• [What is required]: The line containing "Speed 700cx35c tires" and every line after it, through the last line of the records, are to be transcribed exactly, and nothing else.

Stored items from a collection

┄┄┄┄┄┄┄┄┄┄┄┄┄┄┄┄┄┄┄┄

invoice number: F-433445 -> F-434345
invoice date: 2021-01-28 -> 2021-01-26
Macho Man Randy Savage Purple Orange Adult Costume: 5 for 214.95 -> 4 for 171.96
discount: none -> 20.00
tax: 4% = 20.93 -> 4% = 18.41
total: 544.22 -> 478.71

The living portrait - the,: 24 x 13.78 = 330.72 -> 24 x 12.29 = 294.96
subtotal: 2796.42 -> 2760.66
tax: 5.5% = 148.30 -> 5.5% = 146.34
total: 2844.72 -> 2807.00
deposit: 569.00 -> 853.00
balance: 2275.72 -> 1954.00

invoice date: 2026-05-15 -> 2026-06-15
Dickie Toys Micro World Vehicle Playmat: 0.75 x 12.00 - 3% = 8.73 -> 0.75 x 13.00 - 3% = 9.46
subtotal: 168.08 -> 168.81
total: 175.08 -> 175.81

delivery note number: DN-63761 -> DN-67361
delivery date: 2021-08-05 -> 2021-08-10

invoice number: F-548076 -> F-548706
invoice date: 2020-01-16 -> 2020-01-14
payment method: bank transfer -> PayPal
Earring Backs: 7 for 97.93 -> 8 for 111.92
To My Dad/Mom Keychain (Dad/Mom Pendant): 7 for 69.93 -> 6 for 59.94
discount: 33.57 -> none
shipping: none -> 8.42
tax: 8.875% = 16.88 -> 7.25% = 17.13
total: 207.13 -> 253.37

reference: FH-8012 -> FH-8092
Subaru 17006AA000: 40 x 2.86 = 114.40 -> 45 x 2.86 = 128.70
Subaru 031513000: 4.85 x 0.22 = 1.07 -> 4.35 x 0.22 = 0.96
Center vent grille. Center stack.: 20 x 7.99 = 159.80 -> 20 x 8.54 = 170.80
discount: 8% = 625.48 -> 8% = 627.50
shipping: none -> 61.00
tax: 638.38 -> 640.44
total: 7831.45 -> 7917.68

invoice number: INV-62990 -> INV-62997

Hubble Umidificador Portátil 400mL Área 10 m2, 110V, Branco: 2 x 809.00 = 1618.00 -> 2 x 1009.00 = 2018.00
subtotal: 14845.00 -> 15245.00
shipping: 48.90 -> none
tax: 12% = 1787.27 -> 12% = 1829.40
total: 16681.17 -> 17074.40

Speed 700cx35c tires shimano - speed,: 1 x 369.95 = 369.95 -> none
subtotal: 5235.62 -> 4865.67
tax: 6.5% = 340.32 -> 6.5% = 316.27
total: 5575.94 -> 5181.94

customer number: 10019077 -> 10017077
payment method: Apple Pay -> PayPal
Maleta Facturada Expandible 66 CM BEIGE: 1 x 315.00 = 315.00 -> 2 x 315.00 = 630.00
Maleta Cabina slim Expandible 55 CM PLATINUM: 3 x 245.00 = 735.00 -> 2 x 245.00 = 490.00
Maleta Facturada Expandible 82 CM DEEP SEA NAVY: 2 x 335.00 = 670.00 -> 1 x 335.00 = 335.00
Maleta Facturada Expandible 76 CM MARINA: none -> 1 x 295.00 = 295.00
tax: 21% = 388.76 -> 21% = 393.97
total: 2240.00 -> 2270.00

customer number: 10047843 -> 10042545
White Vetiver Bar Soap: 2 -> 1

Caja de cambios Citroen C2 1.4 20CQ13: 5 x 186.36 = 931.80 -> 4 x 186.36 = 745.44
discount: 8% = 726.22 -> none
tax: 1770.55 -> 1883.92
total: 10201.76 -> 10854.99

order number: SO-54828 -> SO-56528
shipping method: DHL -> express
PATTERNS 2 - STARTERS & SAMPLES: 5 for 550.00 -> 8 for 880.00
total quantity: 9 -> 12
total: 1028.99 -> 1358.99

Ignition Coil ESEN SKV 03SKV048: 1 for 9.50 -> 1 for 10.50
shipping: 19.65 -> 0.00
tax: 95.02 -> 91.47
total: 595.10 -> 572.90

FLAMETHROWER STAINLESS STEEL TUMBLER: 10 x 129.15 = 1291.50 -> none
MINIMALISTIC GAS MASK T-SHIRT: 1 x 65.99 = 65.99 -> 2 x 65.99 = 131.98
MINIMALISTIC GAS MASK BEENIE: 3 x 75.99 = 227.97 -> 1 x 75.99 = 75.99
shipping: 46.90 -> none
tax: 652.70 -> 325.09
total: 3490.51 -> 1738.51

┄┄┄┄┄┄┄┄┄┄┄┄┄┄┄┄┄┄┄┄

• [Exercise response]:
Speed 700cx35c tires shimano - speed,: 1 x 369.95 = 369.95 -> none
subtotal: 5235.62 -> 4865.67
tax: 6.5% = 340.32 -> 6.5% = 316.27
total: 5575.94 -> 5181.94

customer number: 10019077 -> 10017077
payment method: Apple Pay -> PayPal
Maleta Facturada Expandible 66 CM BEIGE: 1 x 315.00 = 315.00 -> 2 x 315.00 = 630.00
Maleta Cabina slim Expandible 55 CM PLATINUM: 3 x 245.00 = 735.00 -> 2 x 245.00 = 490.00
Maleta Facturada Expandible 82 CM DEEP SEA NAVY: 2 x 335.00 = 670.00 -> 1 x 335.00 = 335.00
Maleta Facturada Expandible 76 CM MARINA: none -> 1 x 295.00 = 295.00
tax: 21% = 388.76 -> 21% = 393.97
total: 2240.00 -> 2270.00

customer number: 10047843 -> 10042545
White Vetiver Bar Soap: 2 -> 1

Caja de cambios Citroen C2 1.4 20CQ13: 5 x 186.36 = 931.80 -> 4 x 186.36 = 745.44
discount: 8% = 726.22 -> none
tax: 1770.55 -> 1883.92
total: 10201.76 -> 10854.99

order number: SO-54828 -> SO-56528
shipping method: DHL -> express
PATTERNS 2 - STARTERS & SAMPLES: 5 for 550.00 -> 8 for 880.00
total quantity: 9 -> 12
total: 1028.99 -> 1358.99

Ignition Coil ESEN SKV 03SKV048: 1 for 9.50 -> 1 for 10.50
shipping: 19.65 -> 0.00
tax: 95.02 -> 91.47
total: 595.10 -> 572.90

FLAMETHROWER STAINLESS STEEL TUMBLER: 10 x 129.15 = 1291.50 -> none
MINIMALISTIC GAS MASK T-SHIRT: 1 x 65.99 = 65.99 -> 2 x 65.99 = 131.98
MINIMALISTIC GAS MASK BEENIE: 3 x 75.99 = 227.97 -> 1 x 75.99 = 75.99
shipping: 46.90 -> none
tax: 652.70 -> 325.09
total: 3490.51 -> 1738.51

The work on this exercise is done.